There are numerous other spaceships in Rule 110, but they do not feature as prominently in the universality proof.

===Constructing the cyclic tag system===

The cyclic tag system machinery has three main components:
- A data string which is stationary;
- An infinitely repeating series of finite production rules which start on the right and move leftward;
- An infinitely repeating series of clock pulses which start on the left and move rightward.

The initial spacing between these components is of utmost importance. In order for the cellular automaton to implement the cyclic tag system, the automaton's initial conditions must be carefully selected so that the various localized structures contained therein interact in a highly ordered way.

The data string in the cyclic tag system is represented by a series of stationary repeating structures of the type shown above. Varying amounts of horizontal space between these structures serve to differentiate 1 symbols from 0 symbols. These symbols represent the word on which the cyclic tag system is operating, and the first such symbol is destroyed upon consideration of every production rule. When this leading symbol is a 1, new symbols are added to the end of the string; when it is 0, no new symbols are added. The mechanism for achieving this is described below.

Entering from the right are a series of left-moving structures of the type shown above, separated by varying amounts of horizontal space. Large numbers of these structures are combined with different spacings to represent 0s and 1s in the cyclic tag system's production rules. Because the tag system's production rules are known at the time of creation of the program, and infinitely repeating, the patterns of 0s and 1s at the initial condition can be represented by an infinitely repeating string. Each production rule is separated from the next by another structure known as a rule separator (or block separator), which moves towards the left at the same rate as the encoding of the production rules.

When a left-moving rule separator encounters a stationary symbol in the cyclic tag system's data string, it causes the first symbol it encounters to be destroyed. However, its subsequent behavior varies depending on whether the symbol encoded by the string had been a 0 or a 1. If a 0, the rule separator changes into a new structure which blocks the incoming production rule. This new structure is destroyed when it encounters the next rule separator.

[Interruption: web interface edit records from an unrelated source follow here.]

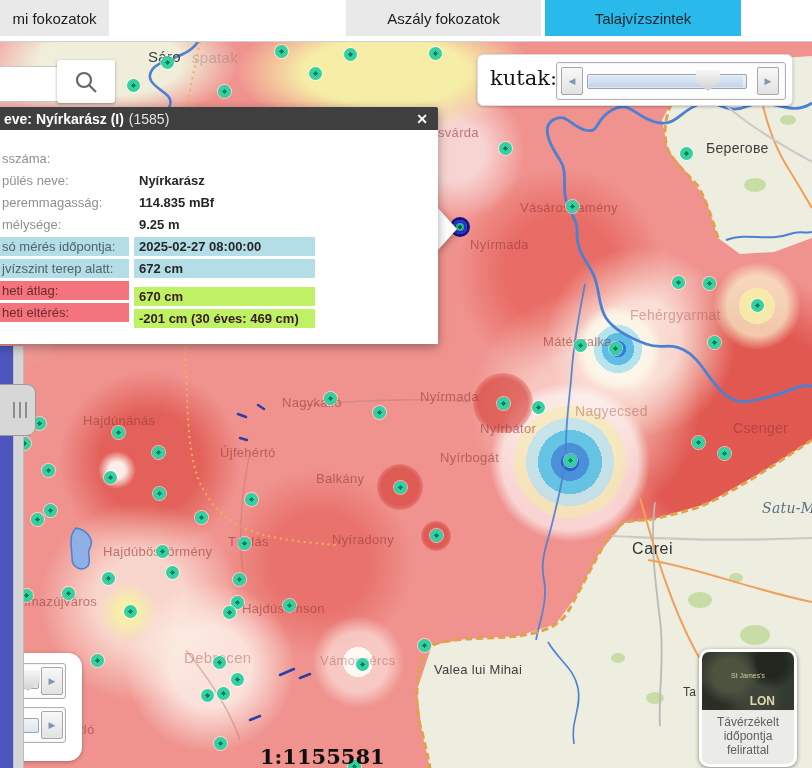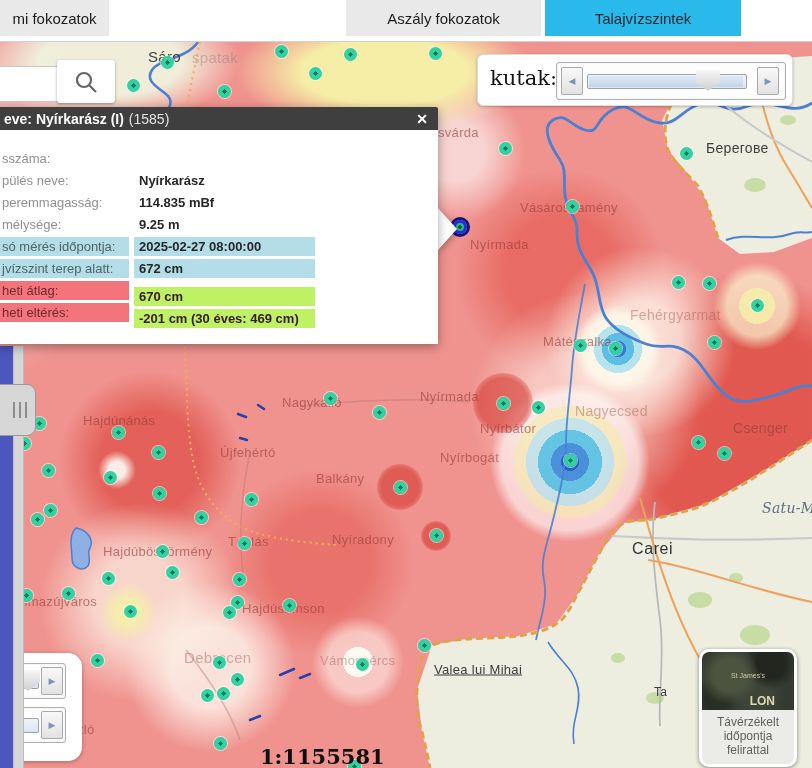--- a/index.html
+++ b/index.html
@@ -210,25 +210,25 @@
       <div class="mlabel faded" style="left: 316px; top: 478px; font-size: 13px;">Balkány</div>
       <div class="mlabel faded" style="left: 83px; top: 420px; font-size: 13px;">Hajdúnánás</div>
       <div class="mlabel faded" style="left: 220px; top: 452px; font-size: 13px;">Újfehértó</div>
       <div class="mlabel faded" style="left: 228px; top: 517px; font-size: 13px; margin-top: 24px;">Téglás</div>
       <div class="mlabel faded" style="left: 332px; top: 539px; font-size: 13px;">Nyíradony</div>
       <div class="mlabel faded" style="left: 103px; top: 551px; font-size: 13px;">Hajdúböszörmény</div>
       <div class="mlabel faded" style="left: 8px; top: 601px; font-size: 13px;">Balmazújváros</div>
       <div class="mlabel faded" style="left: 242px; top: 608px; font-size: 13px;">Hajdúsámson</div>
       <div class="mlabel faint" style="left: 184px; top: 657px; font-size: 15px;">Debrecen</div>
       <div class="mlabel faint" style="left: 320px; top: 660px; font-size: 13px;">Vámospércs</div>
-      <div class="mlabel dark" style="left: 434px; top: 669px; font-size: 13px; text-decoration: underline;">Valea lui Mihai</div>
+      <div class="mlabel dark" style="left: 434px; top: 669px; font-size: 13px;">Valea lui Mihai</div>
       <div class="mlabel big" style="left: 632px; top: 549px; font-size: 16px;">Carei</div>
       <div class="mlabel italic" style="left: 762px; top: 508px; font-size: 14px;">Satu-M</div>
       <div class="mlabel faded" style="left: 34px; top: 729px; font-size: 13px;">szoboszló</div>
-      <div class="mlabel dark" style="left: 654px; top: 692px; font-size: 12px;">Ta</div>
+      <div class="mlabel dark" style="left: 683px; top: 692px; font-size: 12px;">Ta</div>
     </div>
   <div id="wells">
       <div class="well" style="left: 161px; top: 56px;"></div>
       <div class="well" style="left: 275px; top: 45px;"></div>
       <div class="well" style="left: 344px; top: 48px;"></div>
       <div class="well" style="left: 429px; top: 47px;"></div>
       <div class="well" style="left: 309px; top: 67px;"></div>
       <div class="well" style="left: 218px; top: 85px;"></div>
       <div class="well" style="left: 127px; top: 79px;"></div>
       <div class="well" style="left: 547px; top: 82px;"></div>

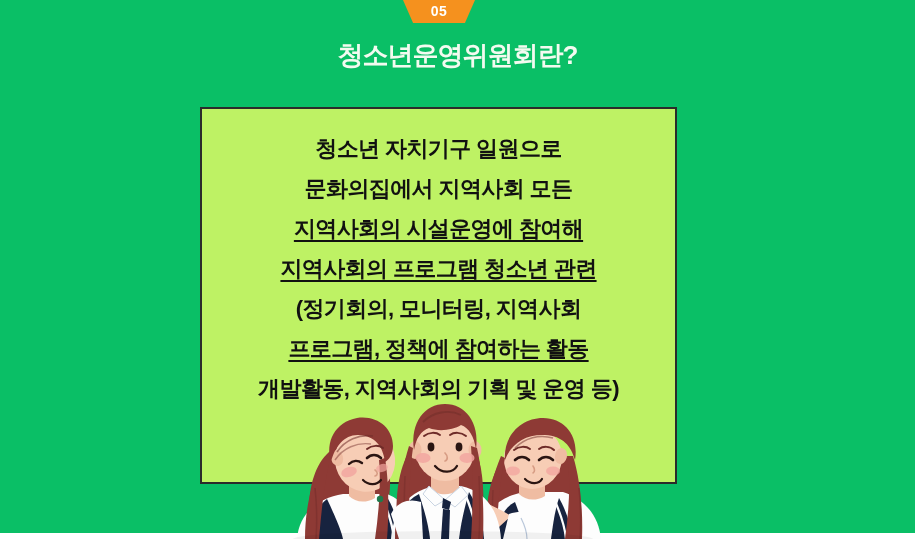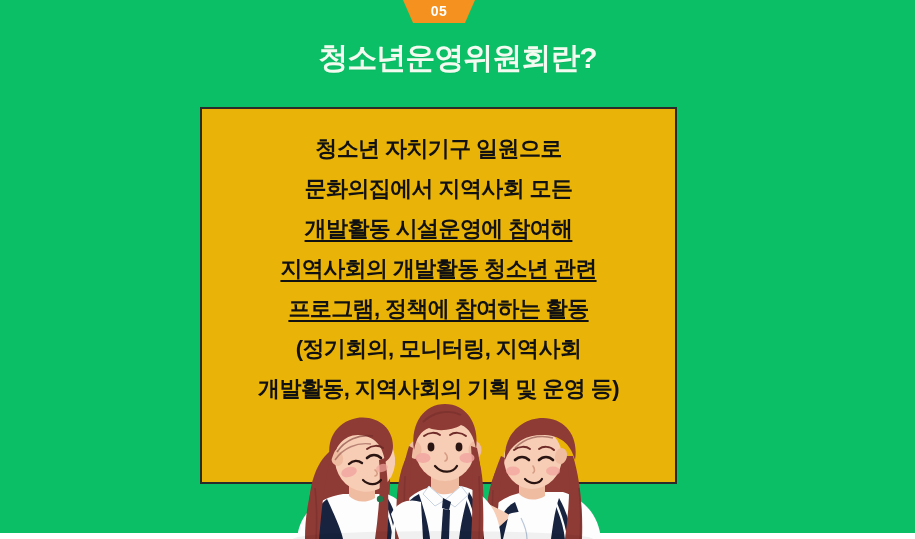--- a/index.html
+++ b/index.html
@@ -35,33 +35,33 @@
     padding-bottom:1px;
   }
 
   
   #headline {
     position:absolute;
     left:0; top:41px;
     width:915px;
     text-align:center;
     color:#F3FBF0;
-    font-size:30px;
+    font-size:26px;
     font-weight:bold;
     letter-spacing:-1px;
     line-height:1.1;
     text-shadow:0 1px 0 rgba(0,0,0,.04);
   }
 
   
   #card {
     position:absolute;
     left:200px; top:107px;
     width:477px; height:377px;
-    background:#eab308;
+    background:#bef264;
     border:2px solid #2B2B2B;
     z-index:2;
   }
   #card-text {
     padding-top:20px;
     text-align:center;
     color:#111111;
     font-size:22px;
     font-weight:bold;
     letter-spacing:-0.6px;
@@ -104,24 +104,24 @@
   <div id="tab">
     <span id="tab-num">05</span>
   </div>
 
   <h1 id="headline">청소년운영위원회란?</h1>
 
   <div id="card">
     <div id="card-text">
       <span class="tline">청소년 자치기구 일원으로</span>
       <span class="tline">문화의집에서 지역사회 모든</span>
-      <span class="tline u">개발활동 시설운영에 참여해 </span>
-      <span class="tline u">지역사회의 개발활동 청소년 관련</span>
+      <span class="tline u">지역사회의 시설운영에 참여해 </span>
+      <span class="tline u">지역사회의 프로그램 청소년 관련</span>
+      <span class="tline">(정기회의, 모니터링, 지역사회</span>
       <span class="tline u">프로그램, 정책에 참여하는 활동</span>
-      <span class="tline">(정기회의, 모니터링, 지역사회</span>
       <span class="tline">개발활동, 지역사회의 기획 및 운영 등)</span>
     </div>
   </div>
 
   <div id="illus">
     <svg viewBox="0 0 320 141" xmlns="http://www.w3.org/2000/svg" aria-hidden="true">
       <defs>
         <clipPath id="clipBox">
             <rect x="0" y="0" width="320" height="141"></rect>
           </clipPath>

If, on the other hand, the symbol in the string was a 1, the rule separator changes into a new structure which admits the incoming production rule. Although the new structure is again destroyed when it encounters the next rule separator, it first allows a series of structures to pass through towards the left. These structures are then made to append themselves to the end of the cyclic tag system's data string. This final transformation is accomplished by means of a series of infinitely repeating, right-moving clock pulses in the right-moving pattern shown above. The clock pulses transform incoming left-moving 1 symbols from a production rule into stationary 1 symbols of the data string, and incoming 0 symbols from a production rule into stationary 0 symbols of the data string.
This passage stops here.